Mein Schreiben. Täglich.

Teilen Sie mit mir unbeschwerte und schwere Gedanken in Prosa oder Lyrik und versuchen Sie, Grau in Blau zu verwandeln - unter welchem Himmel auch immer.

Mir fällt das oft selbst schwer genug...


Roger Willemsen - eine unbeholfene aber aufrichtige Hommage

∞  18 Dezember 2012, 21:10

Printscreen www.roger-willemsen.de




Er ist im klassischen Sinn ein Intellektueller. Aber ein Kopfarbeiter, nein, ein Kopfkünstler mit Herz und unglaublich sensitiven Ausdruckstalenten. Seine Sprache kann prägnant sein oder poetisch. Im Gespräch würden sich seine Sätze überschlagen, gelänge es ihm nicht, das Stakkato der sich ständig folgenden Gedanken mit einer überwältigend vielfältigen Sprache zu bändigen: Die Kaskade der sich ablösenden Sätze wird zum Redefluss, von dem ich regelmässig mitgerissen werde.

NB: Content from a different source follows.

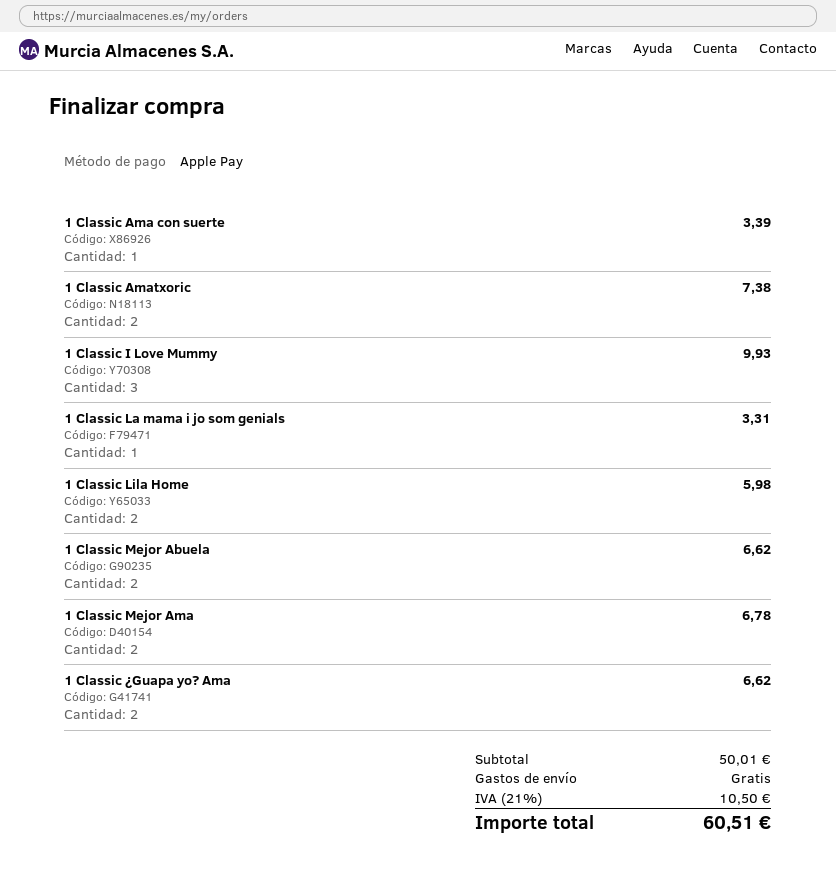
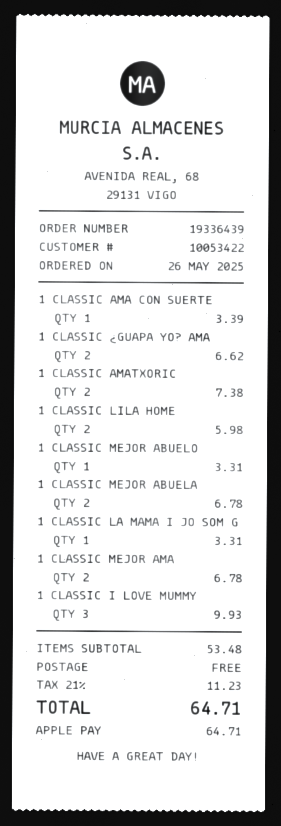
1 Classic Mejor Abuela: 2 for 6.62 -> 2 for 6.78
1 CLASSIC MEJOR ABUELO: none -> 1 for 3.31
subtotal: 50.01 -> 53.48
tax: 21% = 10.50 -> 21% = 11.23
total: 60.51 -> 64.71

Dass er dabei hervorragend zuhören kann, beweisen mehr als 2000 Interviews mit Grössen dieser Welt, auf allen Kontinenten, aus allen Sparten. Dieser Mensch ist ein von Neugier getriebener Reisender, der mit Worten im Notizbuch genauere und farbigere Bilder von dem zeichnet, was er sieht, als ich mit der Kamera schiessen kann. Er liebt die Menschen, und die Frauen lieben ihn für seine Feinsinnigkeit und seinen männlichen Humor ohne Machogehabe. Er ist Autor, Regisseur, Mensch und politischer Zeitgenosse, der durchaus auch den Mut mitbringt, für eine lohnende Sache den Kragen zu riskieren, ohne Hasardeur sein zu wollen. Dafür sieht er seine Rolle viel zu sehr im streitbaren Wort und in der verbindenen Beobachtung, die da fragt: Siehst du, fühlst du, begreifst du es auch?

Er heisst Roger Willemsen – und ist für mich so gross wie er lang ist.

Hager, runde Brille, krause Haare, grosse Nase, markante Lippen, schmales Gesicht. Und immer blitzen die Augen und sind halten die Ohrmuscheln die Gehörgänge frei. Er saugt alles auf und verarbeitet laufend, was er erfährt. Und das ist eine ganze Menge, von Robert Altman bis Lech Walesa, von jedermann. Er schaut hin uns sieht Dinge, die unser eigenes Leben farbiger machen würde, könnten wir nur seinen Blick lernen, seine Aufmerksamkeit, sein Aufgewecktsein.

Am Anfang meiner Begeisterung stand “Willemsens Woche” und sein Zusammenspiel in dieser Sendung mit Michel Petrucciani aktuell lese ich “Der Knacks”, und sein neuestes Buch voller Lebensbeobachtungen von Alltagsmomenten, “Momentum”, werde ich gleich verschenken.

Dass sich Roger Willemsen auch bestens beim bayuwarischen Urgewächs des politischen Kabaretts behauptet, ja, da geradezu ein Heimspiel hat, lässt sich bei “Pelzig hält sich”

beobachten und hören.

Ich will mit der Reflexion des politischen und gesellschaftlichen Zeitgeschehens durch diesen Mann älter werden, und hoffe, dass mich dabei immer wieder die Poesie der Sprache über jede Verzweiflung über verstockte Menschen hinweg tröstet.